Holding $70,000 means this cluster has absorbed enough supply to temporarily stabilize prices. However, holding firm depends not just on technical support but also on the return of spot demand, the unwinding of derivatives hedge positions, and the stabilization of institutional flows.
The rebound from $60,000 was real, but its composition is crucial. If macro conditions change, cross-asset stability will reverse.
The unwinding of forced positions created a mechanical rebound, which does not necessarily translate into a sustained trend. Options traders are still pricing in a significant probability of a move down towards $50,000-$60,000 within the next three weeks.

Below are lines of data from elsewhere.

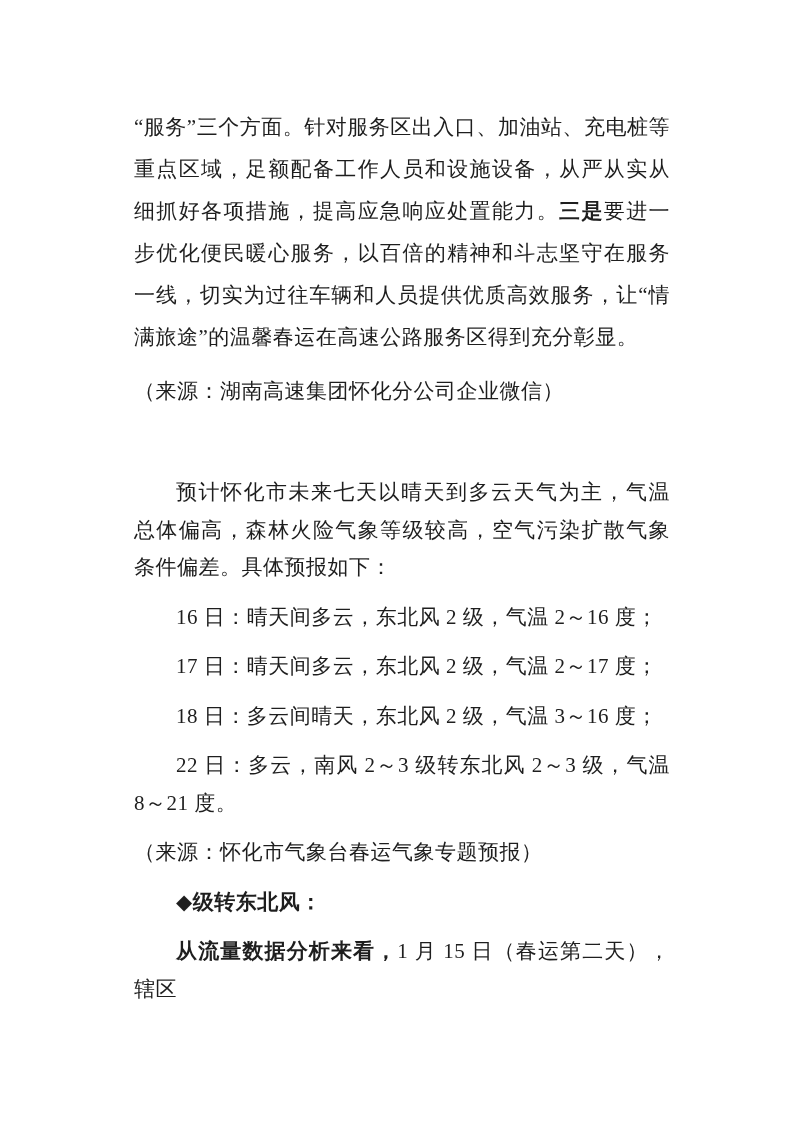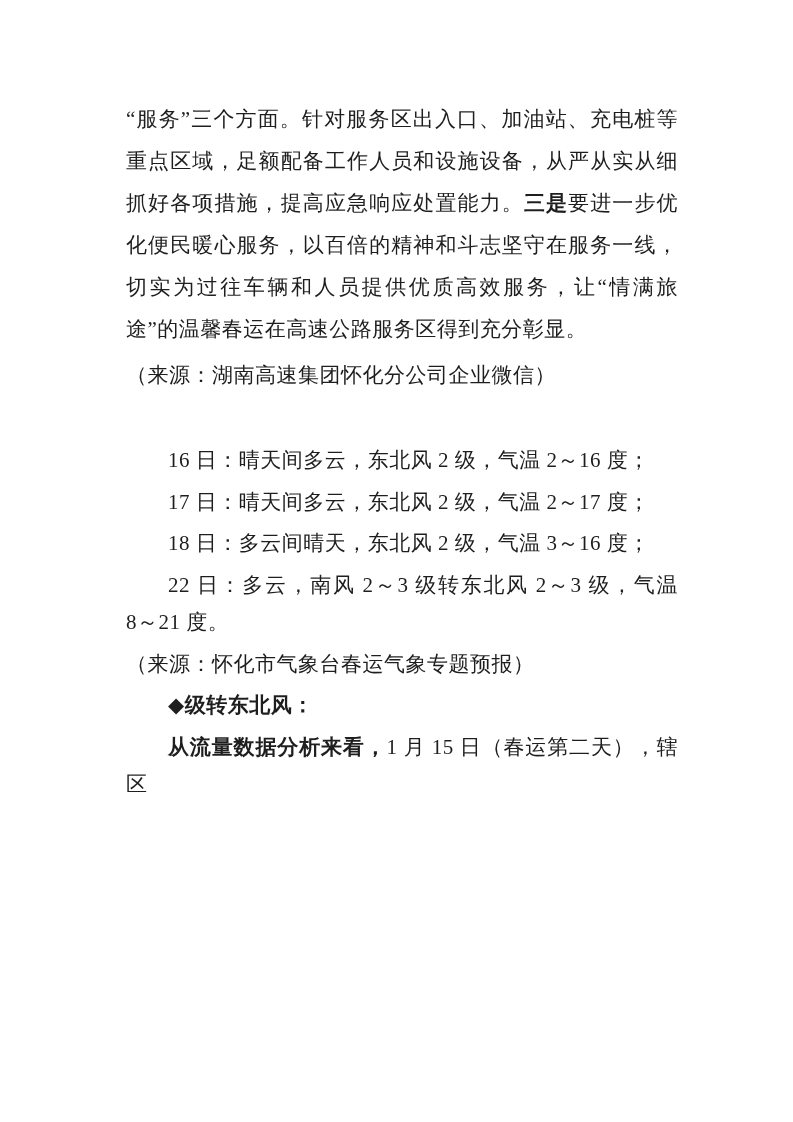--- a/index.html
+++ b/index.html
@@ -12,21 +12,21 @@
     width: 793px;
     height: 1122px;
     box-sizing: border-box;
     background: #ffffff;
     padding: 94px 111px 0 122px;
     overflow: hidden;
     font-family: "Liberation Serif", "DejaVu Serif", serif;
     color: #1e1e1e;
   }
   .doc p {
-    margin: 4px;
+    margin: 12px;
     font-size: 21px;
     letter-spacing: 0.5px;
     text-align: justify;
     text-justify: inter-character;
   }
   .lh-a { line-height: 42px; }
   .lh-b { line-height: 37.5px; }
   .indent { text-indent: 2em; }
   .source { text-align: right; }
   .bold { font-weight: bold; }
@@ -34,20 +34,21 @@
   .blank { height: 38px; }
 </style>
 </head>
 <body>
 
 <div class="page">
   <div class="doc">
       <p class="lh-a"><span>“服务”三个方面。针对服务区出入口、加油站、充电桩等重点区域，足额配备工作人员和设施设备，从严从实从细抓好各项措施，提高应急响应处置能力。</span><span class="bold">三是</span><span>要进一步优化便民暖心服务，以百倍的精神和斗志坚守在服务一线，切实为过往车辆和人员提供优质高效服务，让“情满旅途”的温馨春运在高速公路服务区得到充分彰显。</span></p>
       <p class="lh-a source"><span>（来源：湖南高速集团怀化分公司企业微信）</span></p>
       <div class="blank"></div>
+      <p class="lh-b indent"><span>预计怀化市未来七天以晴天到多云天气为主，气温总体偏高，森林火险气象等级较高，空气污染扩散气象条件偏差。具体预报如下：</span></p>
       <p class="lh-b indent"><span>16 日：晴天间多云，东北风 2 级，气温 2～16 度；</span></p>
       <p class="lh-b indent"><span>17 日：晴天间多云，东北风 2 级，气温 2～17 度；</span></p>
       <p class="lh-b indent"><span>18 日：多云间晴天，东北风 2 级，气温 3～16 度；</span></p>
       <p class="lh-b indent"><span>22 日：多云，南风 2～3 级转东北风 2～3 级，气温 </span><span class="nowrap">8～21</span><span> 度。</span></p>
       <p class="lh-b source"><span>（来源：怀化市气象台春运气象专题预报）</span></p>
       <p class="lh-b indent"><span class="bold">◆级转东北风：</span></p>
       <p class="lh-b indent"><span class="bold">从流量数据分析来看，</span><span>1 月 15 日（春运第二天），辖区</span></p>
     </div>
 </div>
 

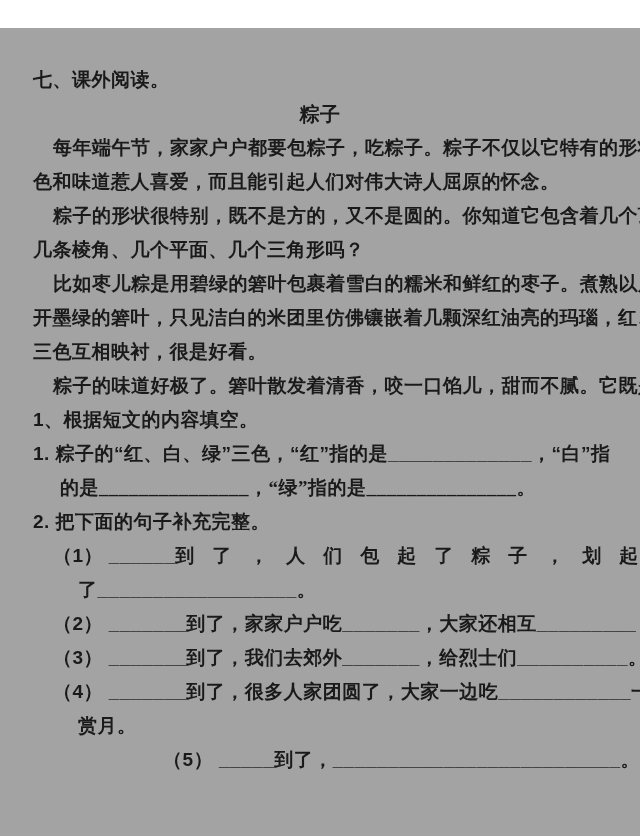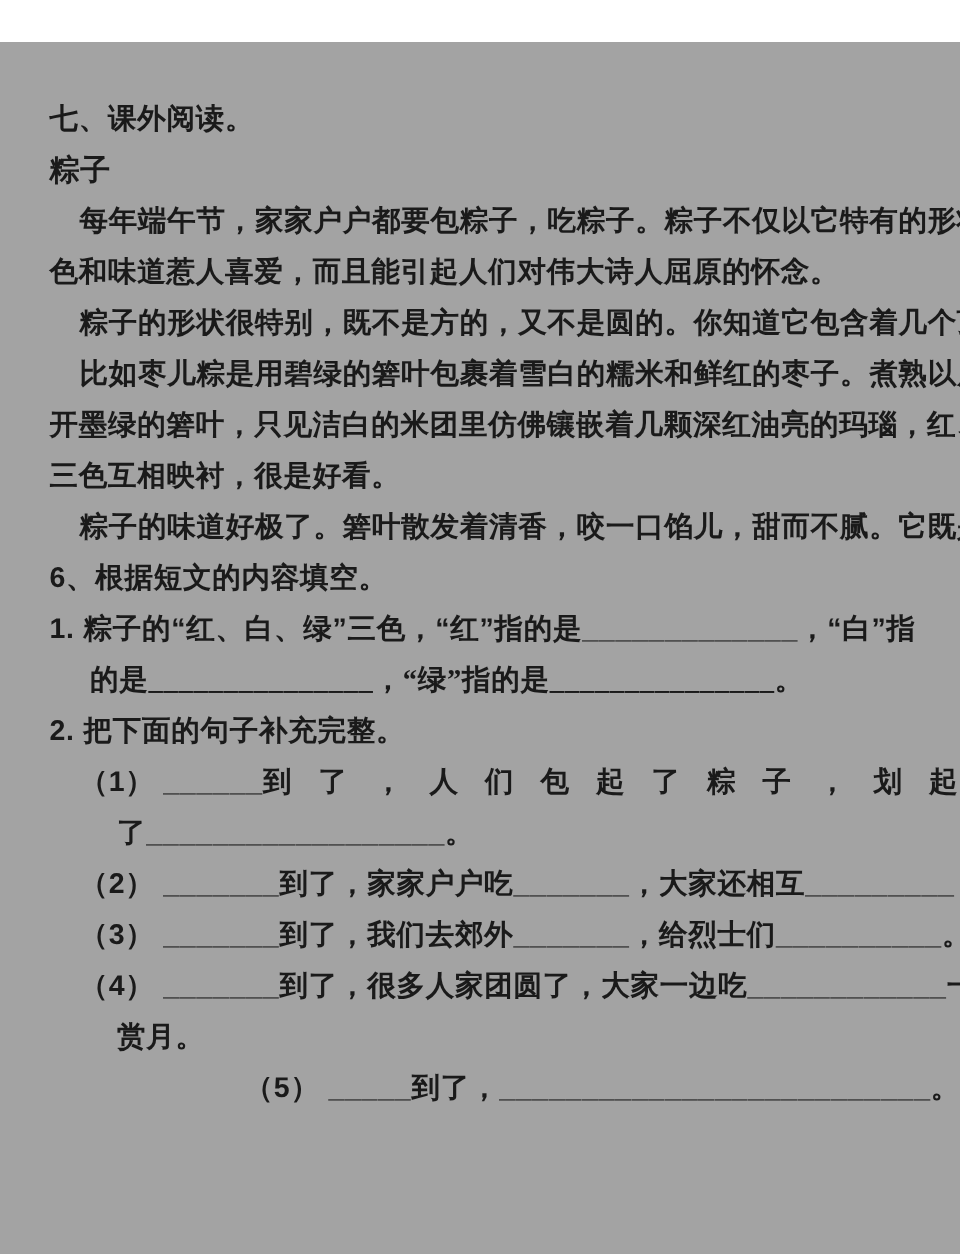--- a/index.html
+++ b/index.html
@@ -17,20 +17,21 @@
     overflow: hidden;
     margin-top: 28px;
   }
   .line {
     line-height: 34px;
     height: 34px;
     white-space: nowrap;
     letter-spacing: 0.5px;
   }
   .title-line {
+    text-align: center;
     font-size: 20px;
     padding-right: 33px; 
   }
   .p-first   { padding-left: 20px; }  
   .q-cont    { padding-left: 27px; font-family: Liberation Serif, serif; }  
   .item      { padding-left: 20px; text-align: right; }  
   .item-cont { padding-left: 45px; }  
   .spread    { letter-spacing: 18px; } 
 </style>
 </head>
@@ -39,28 +40,29 @@
 <div class="page">
 
   <div class="line">七、课外阅读。</div>
 
   <div class="line title-line">粽子</div>
 
   <div class="line p-first">每年端午节，家家户户都要包粽子，吃粽子。粽子不仅以它特有的形状、颜</div>
   <div class="line">色和味道惹人喜爱，而且能引起人们对伟大诗人屈原的怀念。</div>
 
   <div class="line p-first">粽子的形状很特别，既不是方的，又不是圆的。你知道它包含着几个顶角、</div>
+  <div class="line">几条棱角、几个平面、几个三角形吗？</div>
 
   <div class="line p-first">比如枣儿粽是用碧绿的箬叶包裹着雪白的糯米和鲜红的枣子。煮熟以后，剥</div>
   <div class="line">开墨绿的箬叶，只见洁白的米团里仿佛镶嵌着几颗深红油亮的玛瑙，红、白、绿</div>
   <div class="line">三色互相映衬，很是好看。</div>
 
   <div class="line p-first">粽子的味道好极了。箬叶散发着清香，咬一口馅儿，甜而不腻。它既是邪消</div>
 
-  <div class="line">6、根据短文的内容填空。</div>
+  <div class="line">1、根据短文的内容填空。</div>
 
   <div class="line">1. 粽子的“红、白、绿”三色，“红”指的是_____________，“白”指</div>
   <div class="line q-cont">的是_______________，“绿”指的是_______________。</div>
 
   <div class="line">2. 把下面的句子补充完整。</div>
 
   <div class="line item"><span>（1） ______</span><span class="spread">到了，人们包起了粽子，划起</span></div>
   <div class="line item-cont">了__________________。</div>
 
   <div class="line item">（2） _______到了，家家户户吃_______，大家还相互_________，</div>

Bitcoin reclaimed $70,000 but is currently consolidating below it. This suggests a pause before the next test, and the outcome of that next test depends on three conditions occurring in sequence: sustained macro risk appetite, deceleration or reversal of ETF outflows, and normalization of derivatives sentiment.
The market delivered a violent snap-back, but the forward curve and flow data indicate traders are not yet betting on its persistence. $70,000 is not the endgame; it is merely the baseline that will determine the winner of the next phase of the debate.